Postoperative ileus (POI) is an iatrogenic complication of abdominal surgery, mediated by a severe inflammation of the muscularis externa (ME). Previously, we demonstrated that intravenous application of the tetravalent guanylhydrazone semapimod (CNI-1493) prevents POI, but the underlying mode of action could not definitively be confirmed. Herein, we investigated the effect of a novel orally active salt of semapimod (CPSI-2364) on POI in rodents and distinguished between its inhibitory peripheral and stimulatory central nervous effects on anti-inflammatory vagus nerve signaling.

Methods

Distribution of radiolabeled orally administered CPSI-2364 was analyzed by whole body autoradiography and liquid scintillation counting. POI was induced by intestinal manipulation with or without preoperative vagotomy.

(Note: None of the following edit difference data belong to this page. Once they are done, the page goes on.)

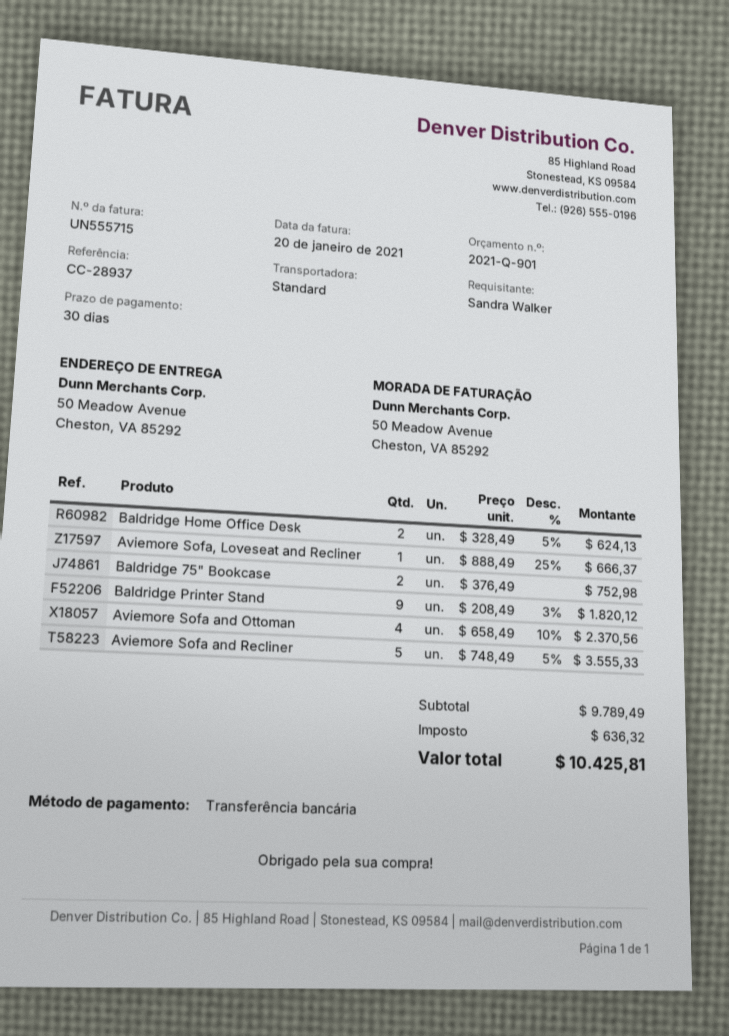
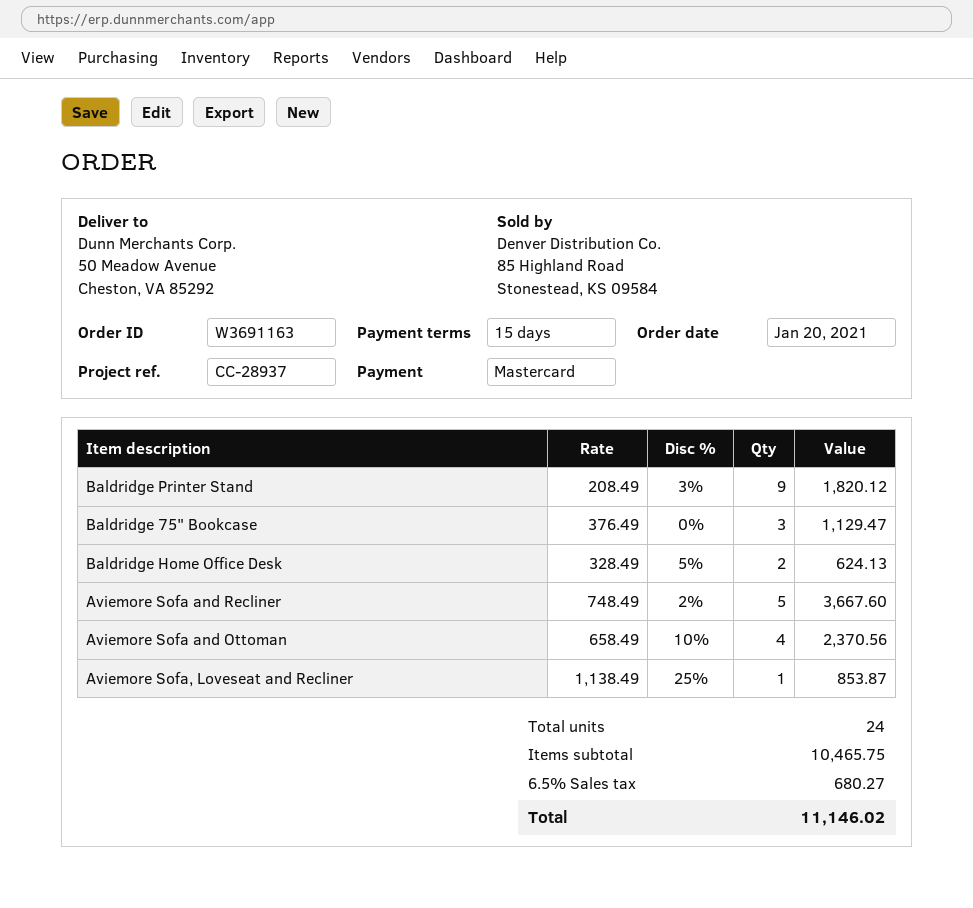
payment terms: 30 days -> 15 days
payment method: bank transfer -> Mastercard
Aviemore Sofa, Loveseat and Recliner: 1 x 888.49 - 25% = 666.37 -> 1 x 1138.49 - 25% = 853.87
Baldridge 75" Bookcase: 2 x 376.49 = 752.98 -> 3 x 376.49 = 1129.47
Aviemore Sofa and Recliner: 5 x 748.49 - 5% = 3555.33 -> 5 x 748.49 - 2% = 3667.60
subtotal: 9789.49 -> 10465.75
tax: 636.32 -> 680.27
total: 10425.81 -> 11146.02

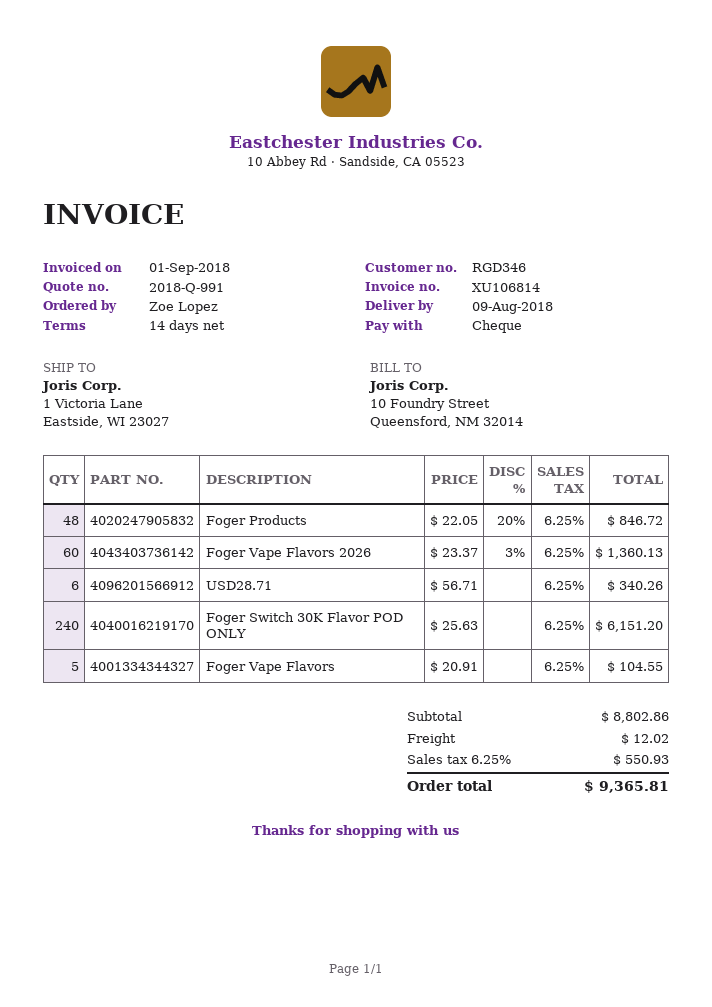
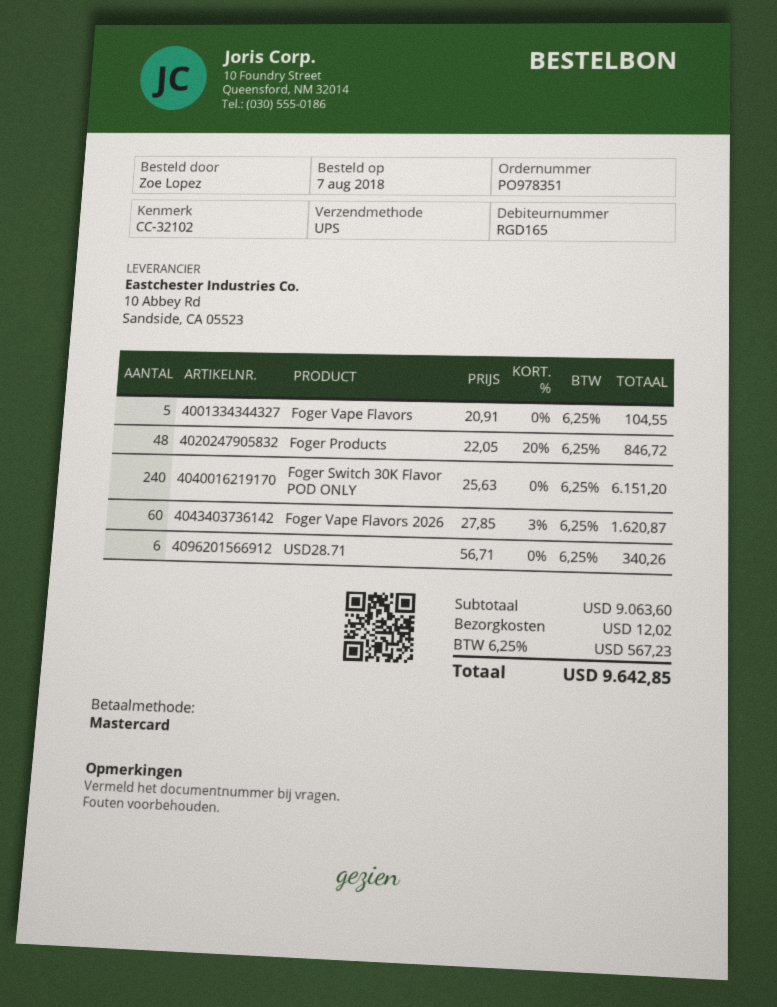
customer number: RGD346 -> RGD165
payment method: cheque -> Mastercard
Foger Vape Flavors 2026: 60 x 23.37 - 3% = 1360.13 -> 60 x 27.85 - 3% = 1620.87
subtotal: 8802.86 -> 9063.60
tax: 6.25% = 550.93 -> 6.25% = 567.23
total: 9365.81 -> 9642.85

CPSI-2364 was administered preoperatively via gavage in a dose- and time-dependent manner. ME specimens were assessed for p38-MAP kinase activity by immunoblotting, neutrophil extravasation, and nitric oxide production. Furthermore, in vivo gastrointestinal (GIT) and colonic transit were measured.

Results

Autoradiography demonstrated a near-exclusive detection of CPSI-2364 within the gastrointestinal wall and contents. Preoperative CPSI-2364 application significantly reduced postoperative neutrophil counts, nitric oxide release, GIT deceleration, and delay of colonic transit time, while intraoperatively administered CPSI-2364 failed to improve POI. CPSI-2364 also prevents postoperative neutrophil increase and GIT deceleration in vagotomized mice.

Conclusions

Orally administered CPSI-2364 shows a near-exclusive dispersal in the gastrointestinal tract and effectively reduces POI independently of central vagus nerve stimulation. Its efficacy after single oral dosage affirms CPSI-2364 treatment as a promising strategy for prophylaxis of POI.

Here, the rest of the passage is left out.